Técnicas de Separación y Análisis Bioquímico: Cromatografía, Electroforesis y Más

Cromatografía

La cromatografía es una técnica destinada a separar los componentes disueltos de una muestra a medida que se desplazan por una matriz porosa. Se basa en el fenómeno de capilaridad y en la diferente afinidad que tienen las moléculas por el disolvente y por la trama porosa de la matriz a través de la que fluyen. Los componentes de la cromatografía pueden asociarse en dos fases: fase móvil (que contiene el disolvente) y la fase inmóvil (formada por una matriz porosa). Cuanto mayor sea la afinidad de la molécula por esta última, más lento será su avance a través de la misma, y viceversa.

La cromatografía ha ido progresando en la búsqueda de nuevos soportes porosos. Encontramos la cromatografía de capa fina, en columna y la cromatografía de alta resolución, que es una variante de la cromatografía en columna.

Electroforesis

La electroforesis tiene el mismo fundamento físico que la cromatografía (capilaridad y diferente afinidad), pero se lleva a cabo en presencia de un campo eléctrico. Las moléculas con carga eléctrica neta se separan según su capacidad para migrar en un campo determinado. La electroforesis se lleva a cabo con un soporte de gel de poliacrilamida o de agarosa, instalado en contacto con una disolución tampón. La disolución tampón tiene un pH diferente al del punto isoeléctrico de las proteínas para que mantengan su carga neta. Cerca de los extremos se aplica una pequeña cantidad de la muestra y se conectan los electrodos. Para visualizar las proteínas, se necesita un colorante. La migración proteica depende de su carga eléctrica.

Ultracentrifugación

La ultracentrifugación consiste en someter una mezcla homogénea de un tejido a una rotación con gran velocidad angular para que haya una gran fuerza centrífuga, lo que provoca que, aunque las masas de distintas partes sean muy similares, se sedimenten en tiempos diferentes, quedando los distintos compuestos sedimentados. Se establece la unidad Svedberg para clasificar los cuerpos sedimentados.

Técnica de Radioisótopos

Algunas sustancias conocidas como trazadores pueden manifestar su presencia de alguna forma, permitiendo a los científicos poder localizarlos en los experimentos. Los trazadores se marcan con radioisótopos radiactivos, confiriendo al átomo tendencia a fragmentarse para alcanzar configuraciones estables. La desintegración de un isótopo radiactivo libera energía y puede detectarse. Al desintegrarse, la radiactividad puede ser de tres tipos: partículas alfa, beta y radiación gamma.
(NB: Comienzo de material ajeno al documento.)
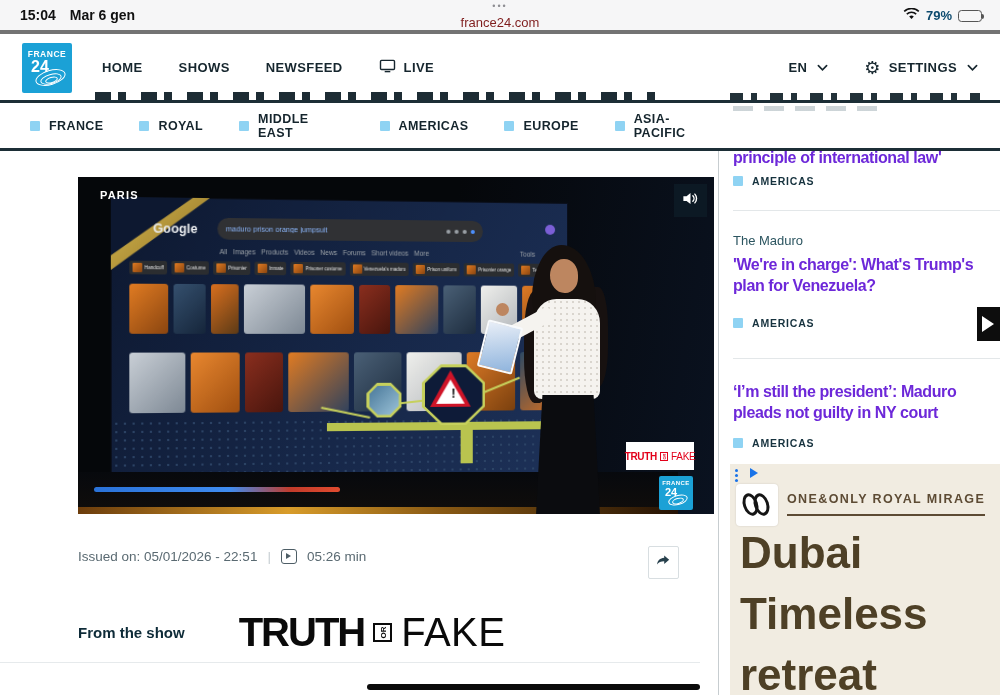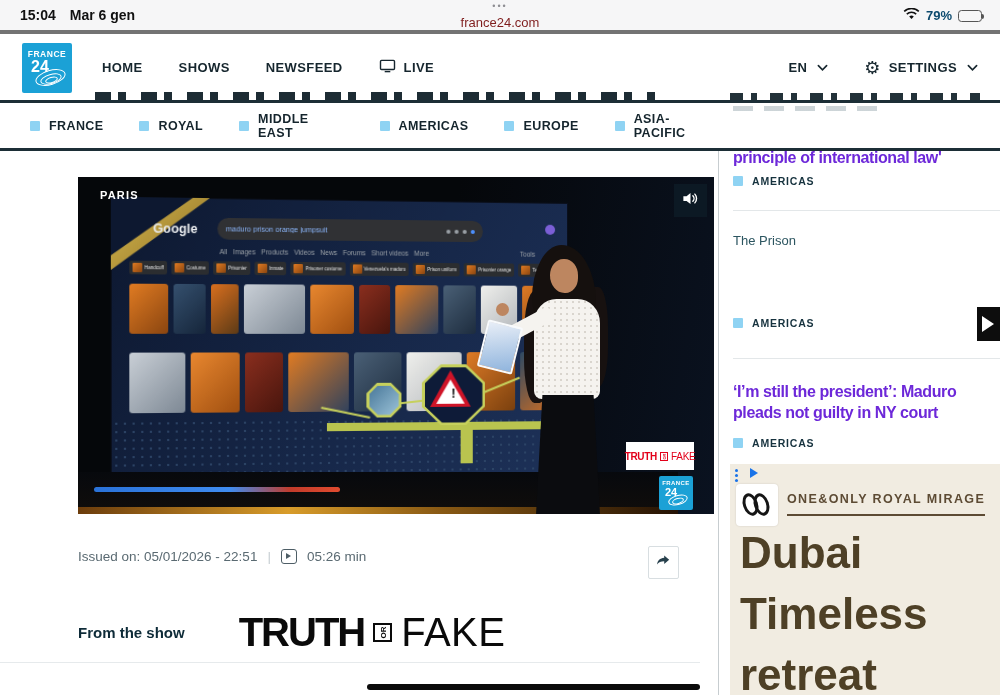"The Prison" div.showname { text: Prison -> Maduro }
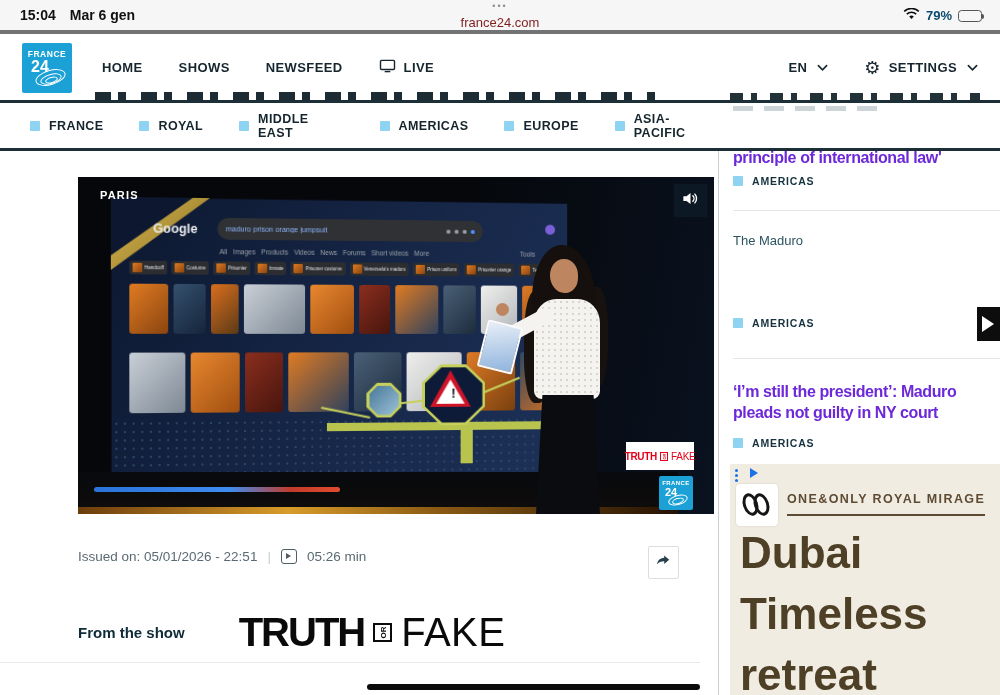"'We're in charge': What's Trump's" div.sb-head { html: none -> <div>'We're in charge': What's Trump's plan for Venezuela?</div> }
Existen dos técnicas para la detección de la radiactividad:

• Espectrometría de centelleo líquido: Se basa en la propiedad de ciertas moléculas fosforescentes o centelleantes para absorber parte de la energía de una partícula y liberarla en forma de luz.
• Autorradiografía: Se utiliza para detectar radioisótopos inmovilizados dentro de un corte de tejido, tanto de microscopía óptica (MO) como de microscopía electrónica de transmisión (MET).

Sombreado Metálico

En el MET, se pueden conseguir imágenes que reflejen la textura superficial del material biológico mediante la técnica de sombreado metálico, que consiste en depositar una capa de oro y platino, evaporado al vacío. Un baño ácido disuelve el material biológico, dejando una réplica metálica que puede ser examinada con el MET.

Criofractura

La criofractura consiste en congelar la muestra rápidamente. Para evitar daños, la muestra se sumerge en compuestos crioprotectores. Las muestras de tejido congelado se fracturan, lográndose un plano de fractura o fisura. Acto seguido, se deposita una fina capa de un metal pesado con cierta inclinación para obtener una réplica. Finalmente, se deposita una capa de carbón que elimina el material celular. La réplica se observa con relieve en el microscopio.